My Story: Koketso Mokubane at Tshwane Substance Use Research Symposium 2021

My Story: Koketso Mokubane at Tshwane Substance Use Research Symposium 2021

 
                                                                                – by Koketso Mokubane, SANPUD Gauteng Region Representative

My name is Koketso Mokubane and with this presentation, I am going to use photographs I have taken to tell my story as a person who uses drugs and my experiences around viral hepatitis. The photographs show my lived experience as a person who uses drugs and my journey of being diagnosed with Hepatitis C and receiving treatment.

There are lots of details which haven’t been included here but my hope is that my story will provide insight into the some of the risks facing people who use drugs in Tshwane and how this treatment can be life-saving for those receiving treatment with direct-acting antivirals.

In this photo, it shows a person living on the street. I was sleeping on the street, and it was a painful experience. As someone who uses nyaope (which is heroin), the pain of sleeping on the street is taken away. My daily routine focused around being able to use, before going to sleep I had to make sure I had something to use. I used to sell cellphone accessories, and after selling an item I would go back and use.

Every day around 4pm I used to start thinking about working for stock and then go to sleep around 10 or 11 o’clock. Before I went to sleep I would inject; on a bad day I would inject between 4 and 6 bags and on a good day I could inject up to 10 bags, with each bag costing R30. This was around 2017; I was initiated on the COSUP programme in late November 2017. During this time, I was aware of some risks – especially that I could get HIV – but sometimes the situation would force me to share, because needles were scarce.
 
I remember while still using in the streets of Marabastad that I always wanted a way out of using, was always looking for options of things I could do. I would often speak to peer educators from The Harmless Project. I found out that there would be treatment for heroin in the form of methadone. I was called again and was told about a trial study for people who inject drugs and they paid people R100 to participate. I went to the clinic to see for myself.

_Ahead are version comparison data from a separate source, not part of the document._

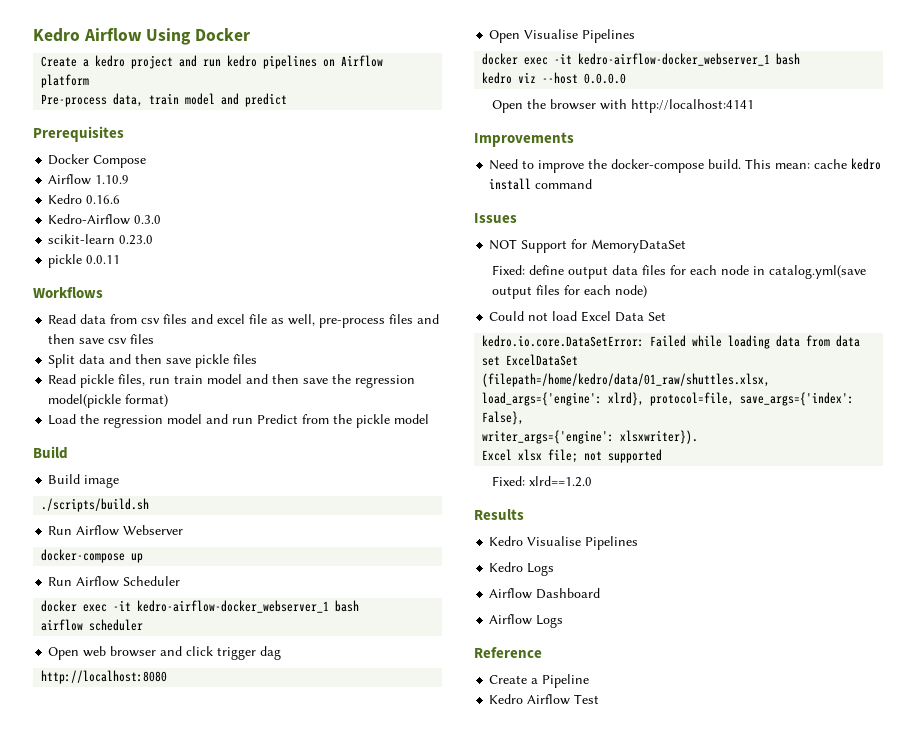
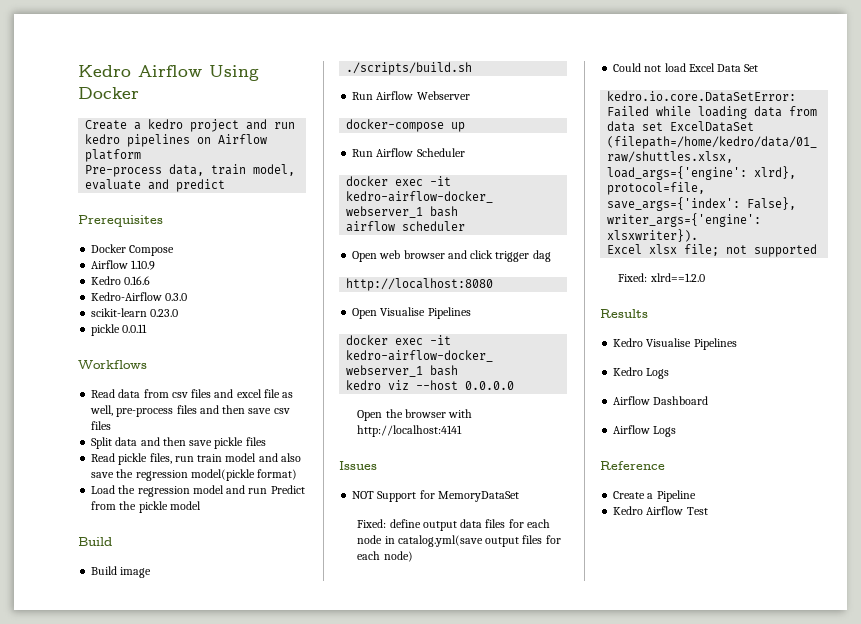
- Pre-process data, train model and predict
+ Pre-process data, train model, evaluate and predict
- Read pickle files, run train model and then save the regression model(pickle format)
+ Read pickle files, run train model and also save the regression model(pickle format)
- Improvements
- Need to improve the docker-compose build. This mean: cache kedro install command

When I arrived, I was told that they were taking bloods to test for HIV and hepatitis, but didn’t explain much about hepatitis as I didn’t know about it. I was motivated by the money because I wanted to use. I got the shock of my life and started to cry when I was told I was HCV positive because I always tried to be safe because I was afraid of HIV. The nurse tried to calm me down and told me that the disease is treatable. I went home with a sore heart. I wasn’t told about any treatment option at that particular time. I asked and was told that treatment wasn’t available but I was told that I can get better if I eat well and take care of my body and live a healthy lifestyle.
 
For me I see there is a difference between substance use and abuse, however, when one becomes dependent then there becomes a problem.

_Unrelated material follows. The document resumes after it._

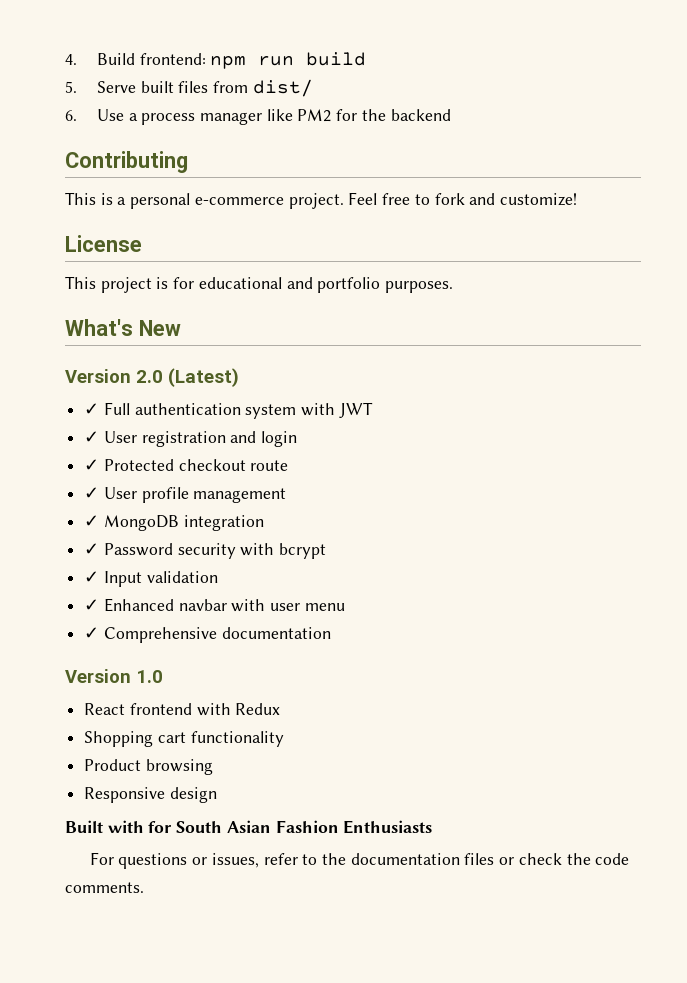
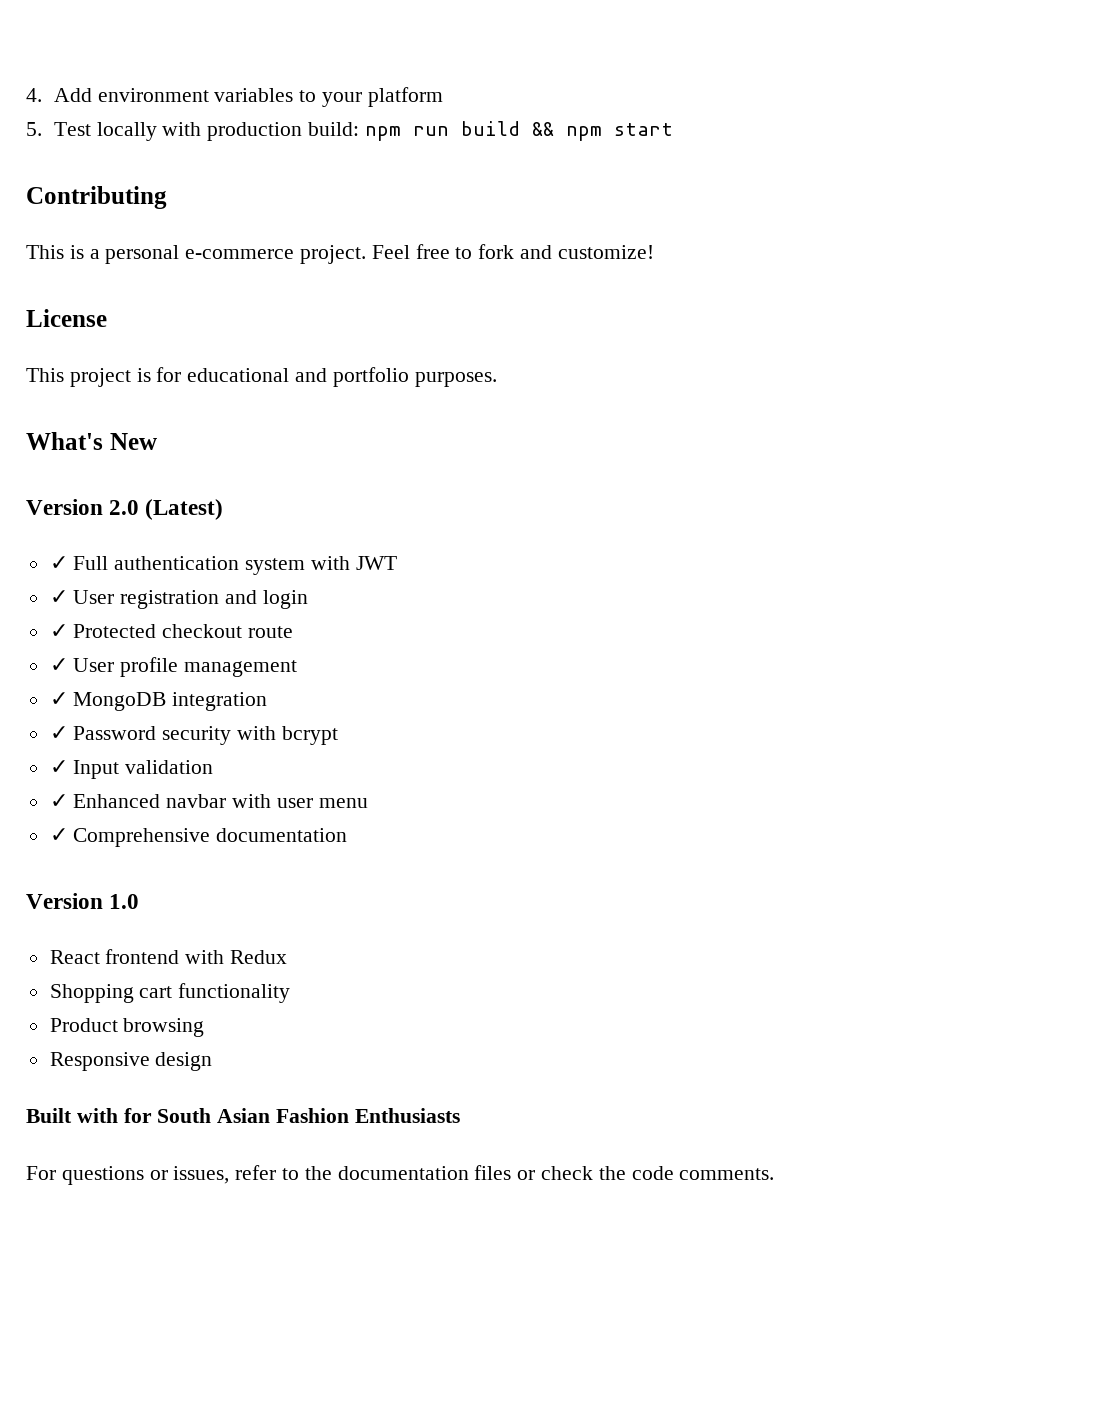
- 4. Build frontend: npm run build
- 5. Serve built files from dist/
- 6. Use a process manager like PM2 for the backend
+ 4. Add environment variables to your platform
+ 5. Test locally with production build: npm run build && npm start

This photo shows me sharing needles and syringes from a friend, who used to stay near the dealers and borrows needles and syringes to people who come to buy a packet and you will trade with him. That trade would be for 5ml or 10ml of the shot, depending on how much you agree on. These were used needles and syringes, which weren’t cleaned properly after a person had injected; they were just rinsed with water. This was because there was no access to sterile injecting equipment, especially in the townships. To get to a pharmacy, I would need to get a taxi and there was also the possibility that pharmacies would discriminate against me as a person who injects drugs as a nyaope user and not sell a needle or syringe to me.
 
Once you are already used to injecting and trying to use nyaope in another form you will not get the same high and it won’t take away your allostro (or phatlhoga) withdrawals. When tracing back my steps, this is probably where I contracted HCV. What’s scary is that there are lots of people who borrow needles and syringes daily.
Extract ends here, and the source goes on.